Print the data below again in full, exactly as it stands, with no images.

▶ **Data supplied**
━━━━━━━━━━━━━━━━━━━━━━━━━━━━━━
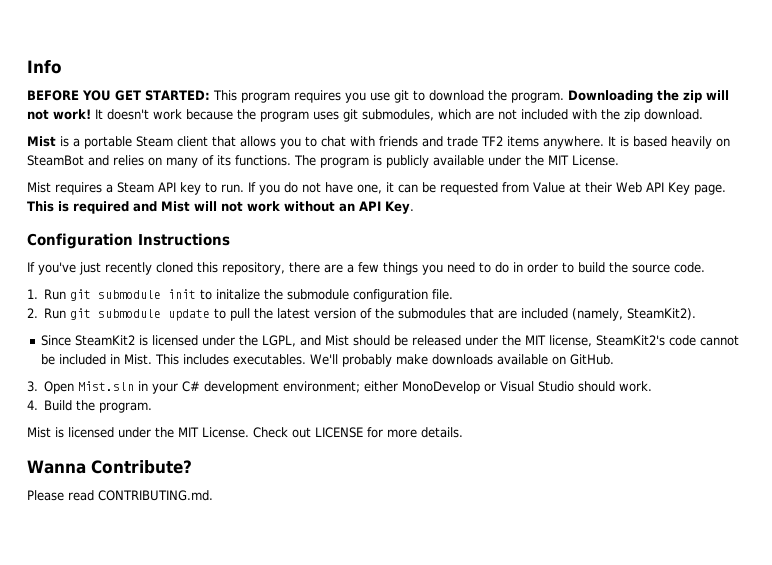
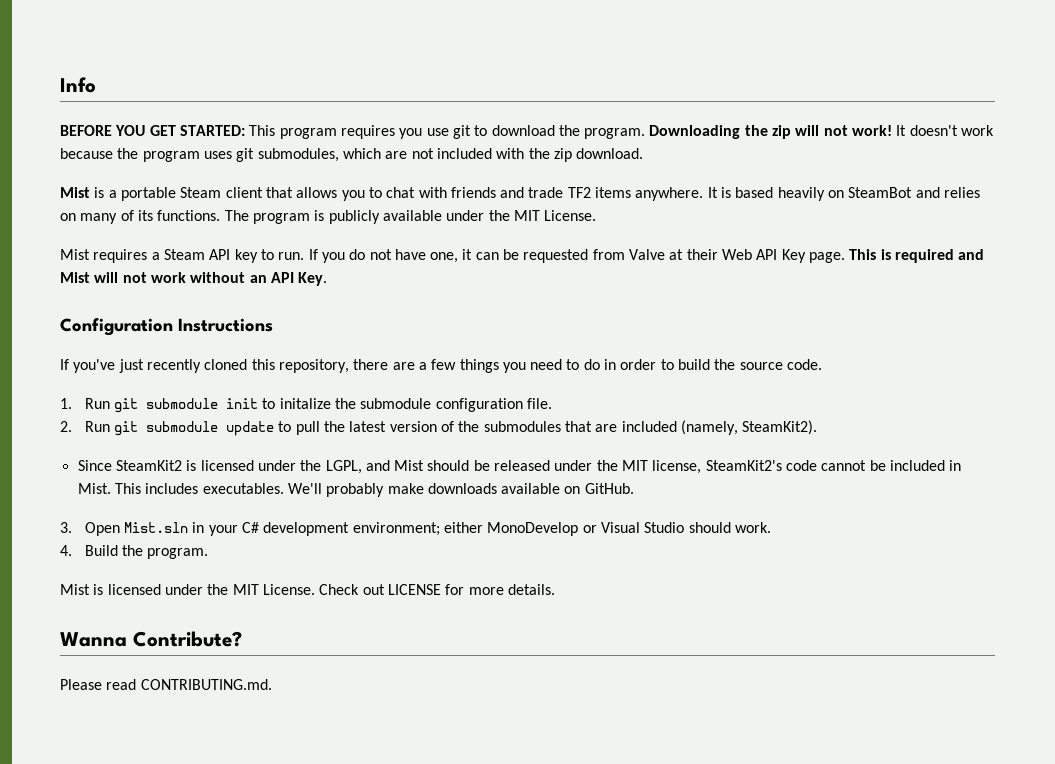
[533,182,565,193] Value -> [629,249,666,260] Valve

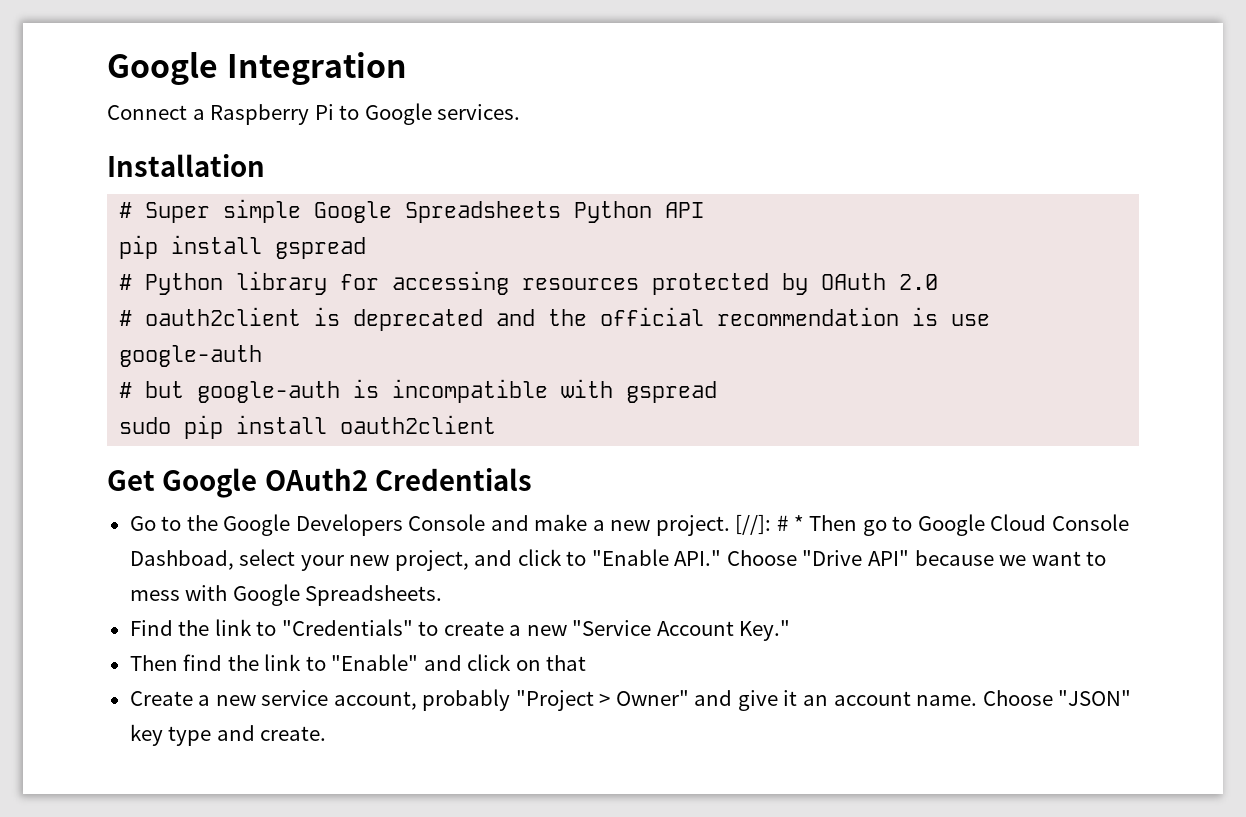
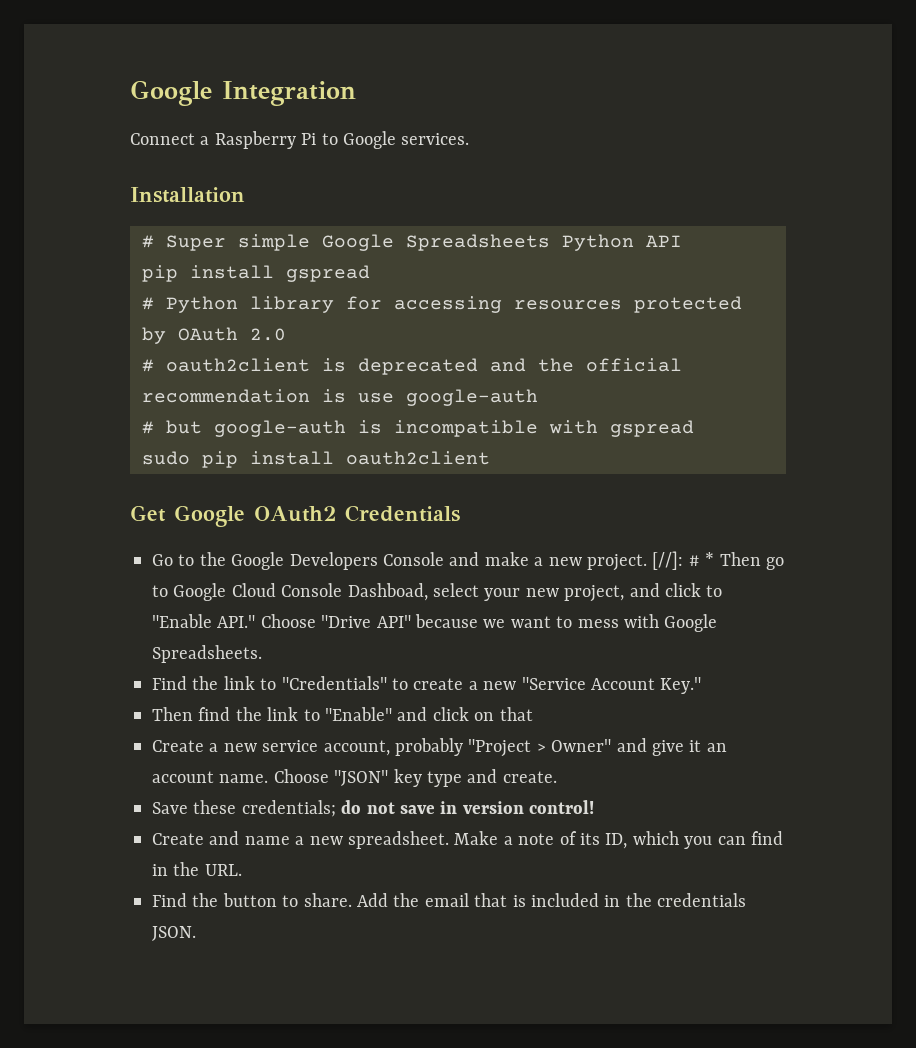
(327, 733) none -> [152,800,595,817] [152,831,783,849] [152,862,242,876] [152,893,747,907] [152,926,196,941] // Save these credentials; do not save in version control! // Create and name a new spreadsheet. Make a note of its ID, which you can find in the URL. // Find the button to share. Add the email that is included in the credentials JSON.

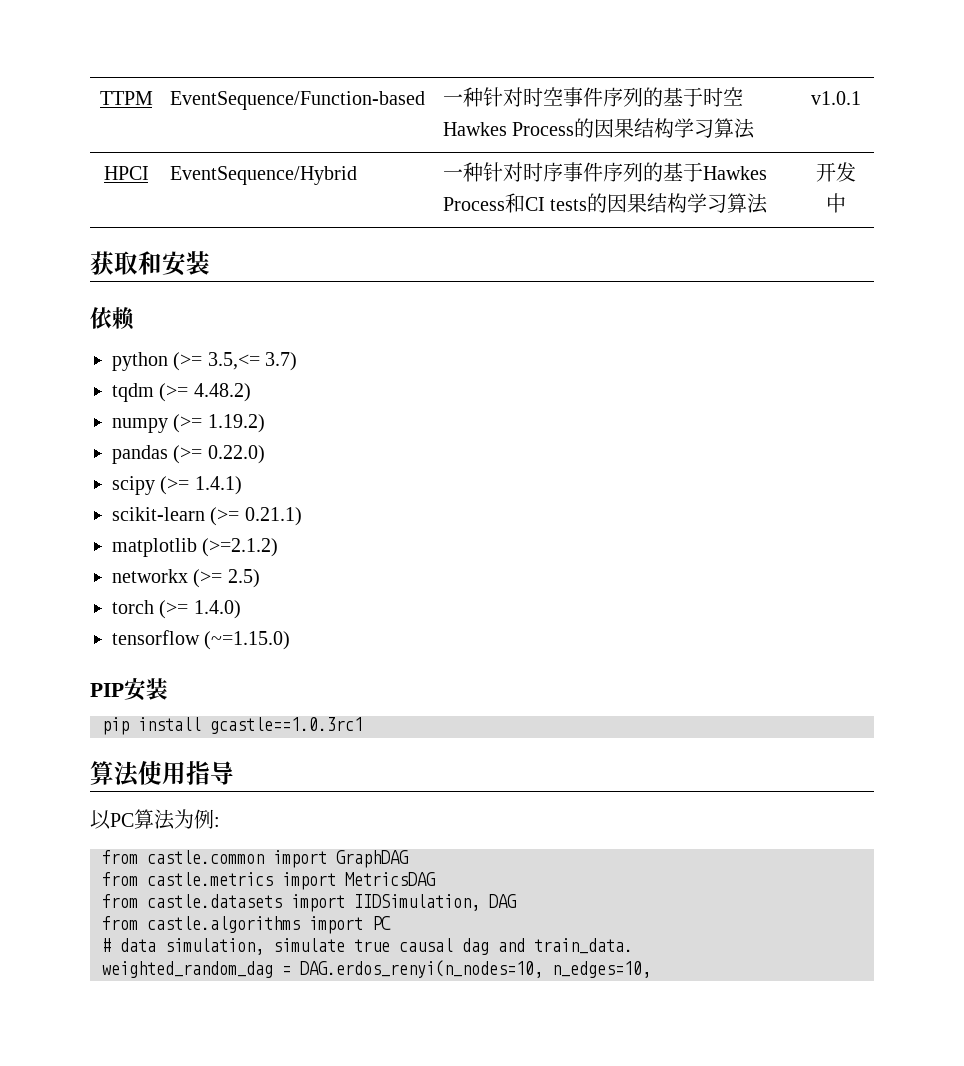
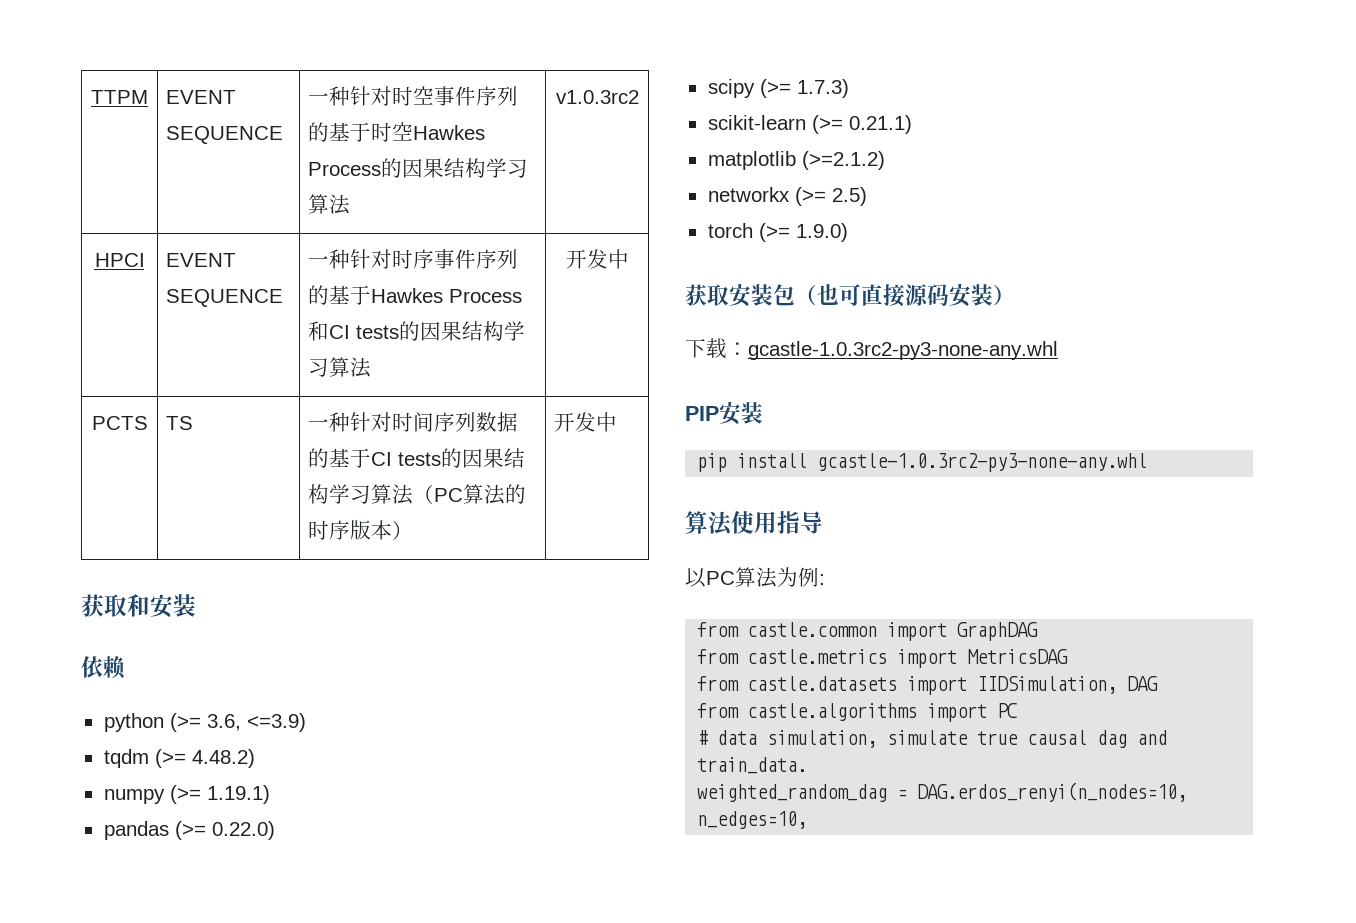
[169,91,425,110] EventSequence/Function-based -> [166,90,237,104] [166,126,284,144] EVENT SEQUENCE
[811,91,861,105] v1.0.1 -> [555,90,639,104] v1.0.3rc2
[169,166,357,185] EventSequence/Hybrid -> [166,253,237,267] [166,289,284,307] EVENT SEQUENCE
(846, 203) none -> [91,416,148,430] [166,416,194,430] [308,412,519,432] [308,448,526,468] [308,484,527,505] [308,520,414,540] [554,412,618,432] // PCTS | TS | 一种针对时间序列数据的基于CI tests的因果结构学习算法（PC算法的时序版本） | 开发中
[207,352,298,371] 3.5,<= 3.7) -> [206,713,306,732] 3.6, <=3.9)
[207,414,265,433] 1.19.2) -> [206,785,270,804] 1.19.1)
[194,476,242,495] 1.4.1) -> [796,79,849,98] 1.7.3)
[193,600,241,619] [112,630,291,650] 1.4.0) // tensorflow (~=1.15.0) -> [795,223,848,242] [685,284,1015,307] [685,338,1058,360] 1.9.0) // 获取安装包（也可直接源码安装） // 下载：gcastle-1.0.3rc2-py3-none-any.whl
[210,717,363,734] gcastle==1.0.3rc1 -> [817,453,1148,472] gcastle-1.0.3rc2-py3-none-any.whl

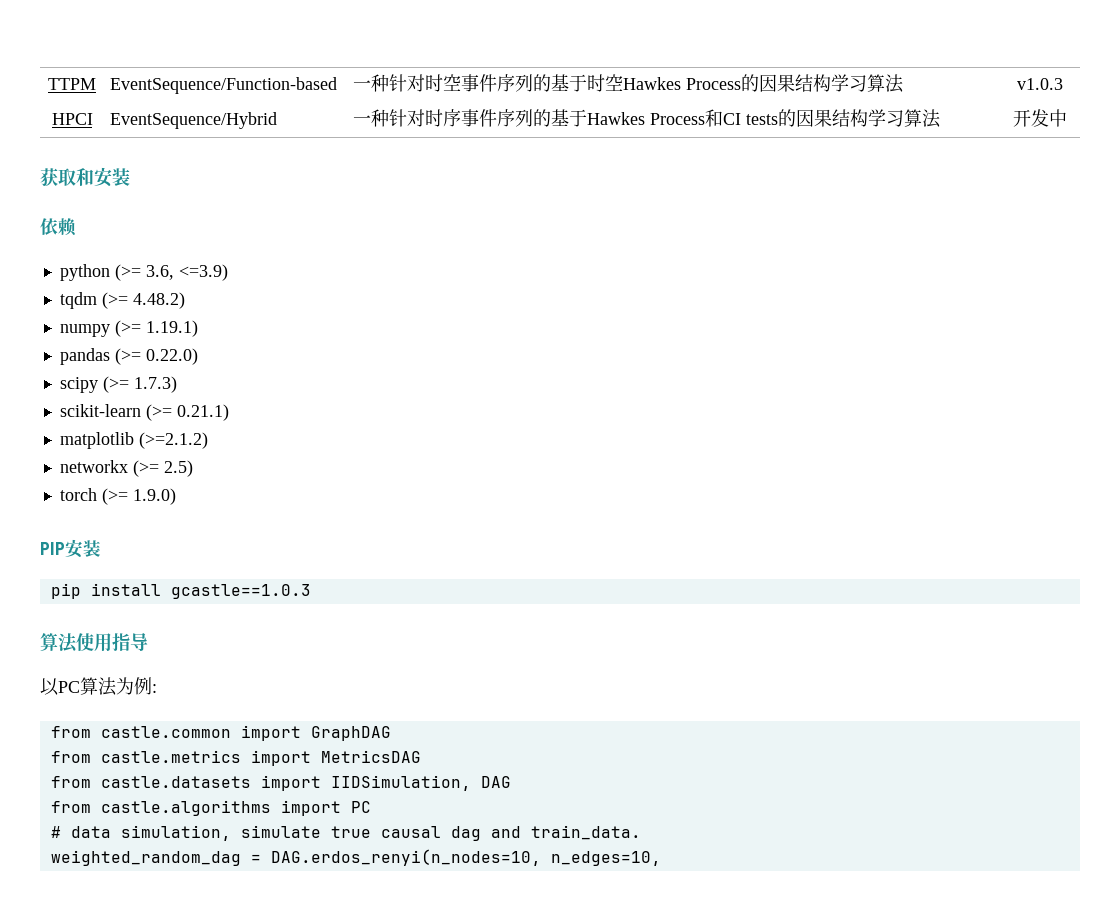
[166,90,237,104] [166,126,284,144] EVENT SEQUENCE -> [110,77,338,94] EventSequence/Function-based
[555,90,639,104] v1.0.3rc2 -> [1017,78,1063,90] v1.0.3
[166,253,237,267] [166,289,284,307] EVENT SEQUENCE -> [110,112,278,129] EventSequence/Hybrid
[91,416,148,430] [166,416,194,430] [308,412,519,432] [308,448,526,468] [308,484,527,505] [308,520,414,540] [554,412,618,432] // PCTS | TS | 一种针对时间序列数据的基于CI tests的因果结构学习算法（PC算法的时序版本） | 开发中 -> (1067, 118) none
[685,284,1015,307] [685,338,1058,360] // 获取安装包（也可直接源码安装） // 下载：gcastle-1.0.3rc2-py3-none-any.whl -> (176, 496) none
[817,453,1148,472] gcastle-1.0.3rc2-py3-none-any.whl -> [170,584,311,599] gcastle==1.0.3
━━━━━━━━━━━━━━━━━━━━━━━━━━━━━━
▶ **Task output**
[533,182,565,193] Value -> [629,249,666,260] Valve

(327, 733) none -> [152,800,595,817] [152,831,783,849] [152,862,242,876] [152,893,747,907] [152,926,196,941] // Save these credentials; do not save in version control! // Create and name a new spreadsheet. Make a note of its ID, which you can find in the URL. // Find the button to share. Add the email that is included in the credentials JSON.

[169,91,425,110] EventSequence/Function-based -> [166,90,237,104] [166,126,284,144] EVENT SEQUENCE
[811,91,861,105] v1.0.1 -> [555,90,639,104] v1.0.3rc2
[169,166,357,185] EventSequence/Hybrid -> [166,253,237,267] [166,289,284,307] EVENT SEQUENCE
(846, 203) none -> [91,416,148,430] [166,416,194,430] [308,412,519,432] [308,448,526,468] [308,484,527,505] [308,520,414,540] [554,412,618,432] // PCTS | TS | 一种针对时间序列数据的基于CI tests的因果结构学习算法（PC算法的时序版本） | 开发中
[207,352,298,371] 3.5,<= 3.7) -> [206,713,306,732] 3.6, <=3.9)
[207,414,265,433] 1.19.2) -> [206,785,270,804] 1.19.1)
[194,476,242,495] 1.4.1) -> [796,79,849,98] 1.7.3)
[193,600,241,619] [112,630,291,650] 1.4.0) // tensorflow (~=1.15.0) -> [795,223,848,242] [685,284,1015,307] [685,338,1058,360] 1.9.0) // 获取安装包（也可直接源码安装） // 下载：gcastle-1.0.3rc2-py3-none-any.whl
[210,717,363,734] gcastle==1.0.3rc1 -> [817,453,1148,472] gcastle-1.0.3rc2-py3-none-any.whl

[166,90,237,104] [166,126,284,144] EVENT SEQUENCE -> [110,77,338,94] EventSequence/Function-based
[555,90,639,104] v1.0.3rc2 -> [1017,78,1063,90] v1.0.3
[166,253,237,267] [166,289,284,307] EVENT SEQUENCE -> [110,112,278,129] EventSequence/Hybrid
[91,416,148,430] [166,416,194,430] [308,412,519,432] [308,448,526,468] [308,484,527,505] [308,520,414,540] [554,412,618,432] // PCTS | TS | 一种针对时间序列数据的基于CI tests的因果结构学习算法（PC算法的时序版本） | 开发中 -> (1067, 118) none
[685,284,1015,307] [685,338,1058,360] // 获取安装包（也可直接源码安装） // 下载：gcastle-1.0.3rc2-py3-none-any.whl -> (176, 496) none
[817,453,1148,472] gcastle-1.0.3rc2-py3-none-any.whl -> [170,584,311,599] gcastle==1.0.3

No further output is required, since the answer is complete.